>>>>>
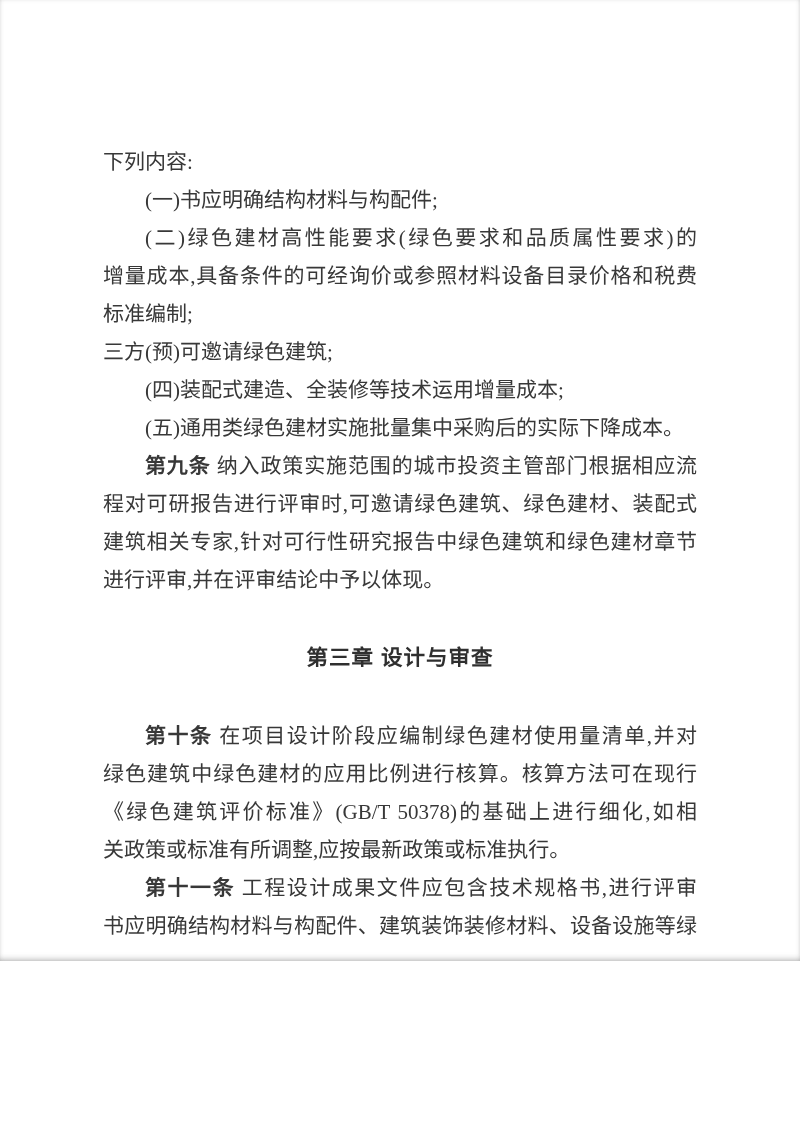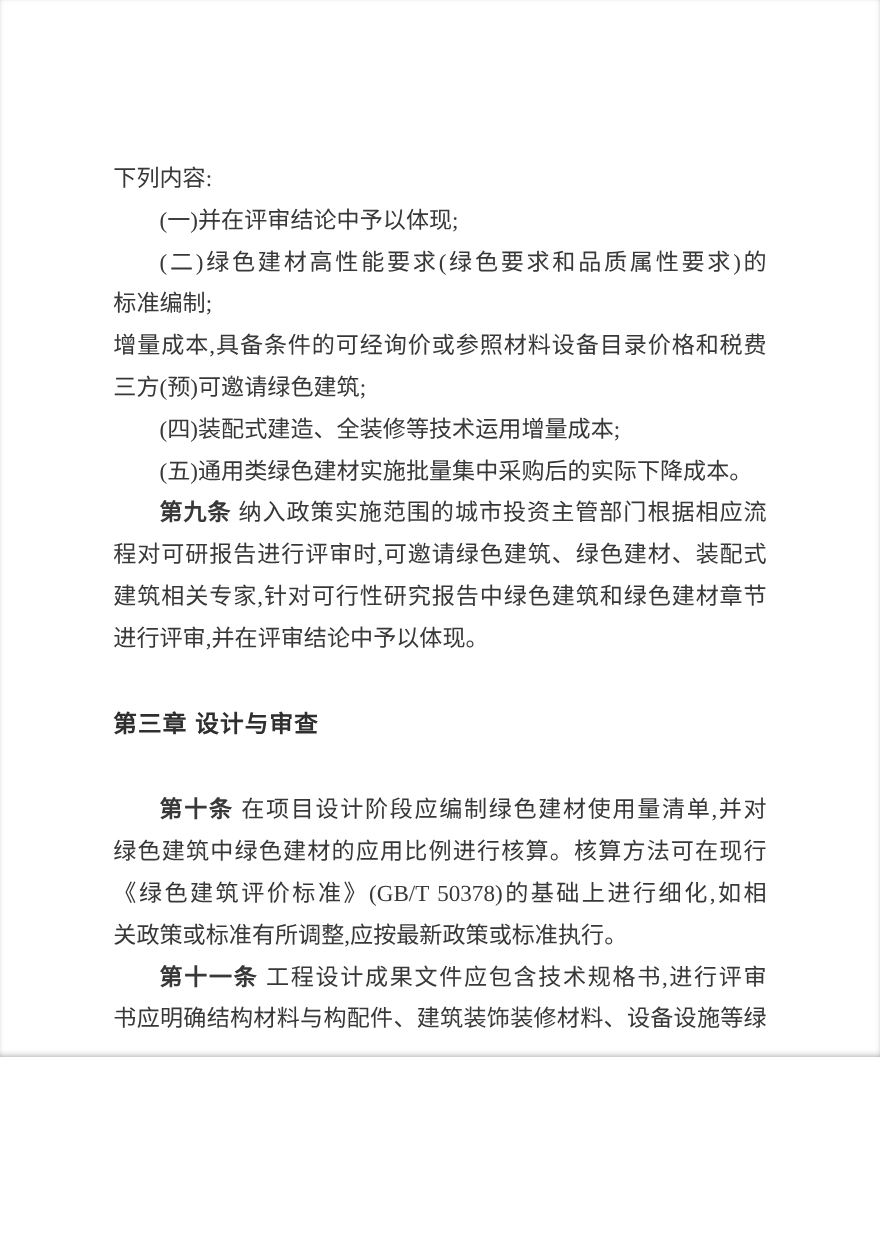--- a/index.html
+++ b/index.html
@@ -44,20 +44,21 @@
   .b {
     font-weight: bold;
   }
   .heading {
     margin: 40px 0;
     font-family: "Liberation Sans", "DejaVu Sans", sans-serif;
     font-weight: bold;
     font-size: 21.5px;
     line-height: 38px;
     letter-spacing: 1px;
+    text-align: center;
     color: #2f2f2f;
   }
   .footer {
     position: absolute;
     left: 0;
     top: 1030px;
     width: 800px;
     line-height: 38px;
     font-size: 21px;
     color: #333333;
@@ -65,24 +66,24 @@
     letter-spacing: 2px;
   }
 </style>
 </head>
 <body>
 
 <div class="page">
   <div class="content">
     <div id="sec1">
         <div class="ln"><span>下列内容:</span></div>
-        <div class="ln indent"><span>(一)并在评审结论中予以体现;</span></div>
+        <div class="ln indent"><span>(一)书应明确结构材料与构配件;</span></div>
         <div class="ln fill indent"><span>(二)绿色建材高性能要求(绿色要求和品质属性要求)的</span></div>
+        <div class="ln fill"><span>增量成本,具备条件的可经询价或参照材料设备目录价格和税费</span></div>
         <div class="ln"><span>标准编制;</span></div>
-        <div class="ln fill"><span>增量成本,具备条件的可经询价或参照材料设备目录价格和税费</span></div>
         <div class="ln"><span>三方(预)可邀请绿色建筑;</span></div>
         <div class="ln indent"><span>(四)装配式建造、全装修等技术运用增量成本;</span></div>
         <div class="ln indent"><span>(五)通用类绿色建材实施批量集中采购后的实际下降成本。</span></div>
         <div class="ln fill indent"><span class="b">第九条</span><span> 纳入政策实施范围的城市投资主管部门根据相应流</span></div>
         <div class="ln fill"><span>程对可研报告进行评审时,可邀请绿色建筑、绿色建材、装配式</span></div>
         <div class="ln fill"><span>建筑相关专家,针对可行性研究报告中绿色建筑和绿色建材章节</span></div>
         <div class="ln"><span>进行评审,并在评审结论中予以体现。</span></div>
       </div>
     <div class="heading">第三章 设计与审查</div>
     <div id="sec2">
<<<<<
**Your objective:** The pictures stay out of the copy. Set down the entries above precisely.

**Result of the exercise:**
--- a/index.html
+++ b/index.html
@@ -44,20 +44,21 @@
   .b {
     font-weight: bold;
   }
   .heading {
     margin: 40px 0;
     font-family: "Liberation Sans", "DejaVu Sans", sans-serif;
     font-weight: bold;
     font-size: 21.5px;
     line-height: 38px;
     letter-spacing: 1px;
+    text-align: center;
     color: #2f2f2f;
   }
   .footer {
     position: absolute;
     left: 0;
     top: 1030px;
     width: 800px;
     line-height: 38px;
     font-size: 21px;
     color: #333333;
@@ -65,24 +66,24 @@
     letter-spacing: 2px;
   }
 </style>
 </head>
 <body>
 
 <div class="page">
   <div class="content">
     <div id="sec1">
         <div class="ln"><span>下列内容:</span></div>
-        <div class="ln indent"><span>(一)并在评审结论中予以体现;</span></div>
+        <div class="ln indent"><span>(一)书应明确结构材料与构配件;</span></div>
         <div class="ln fill indent"><span>(二)绿色建材高性能要求(绿色要求和品质属性要求)的</span></div>
+        <div class="ln fill"><span>增量成本,具备条件的可经询价或参照材料设备目录价格和税费</span></div>
         <div class="ln"><span>标准编制;</span></div>
-        <div class="ln fill"><span>增量成本,具备条件的可经询价或参照材料设备目录价格和税费</span></div>
         <div class="ln"><span>三方(预)可邀请绿色建筑;</span></div>
         <div class="ln indent"><span>(四)装配式建造、全装修等技术运用增量成本;</span></div>
         <div class="ln indent"><span>(五)通用类绿色建材实施批量集中采购后的实际下降成本。</span></div>
         <div class="ln fill indent"><span class="b">第九条</span><span> 纳入政策实施范围的城市投资主管部门根据相应流</span></div>
         <div class="ln fill"><span>程对可研报告进行评审时,可邀请绿色建筑、绿色建材、装配式</span></div>
         <div class="ln fill"><span>建筑相关专家,针对可行性研究报告中绿色建筑和绿色建材章节</span></div>
         <div class="ln"><span>进行评审,并在评审结论中予以体现。</span></div>
       </div>
     <div class="heading">第三章 设计与审查</div>
     <div id="sec2">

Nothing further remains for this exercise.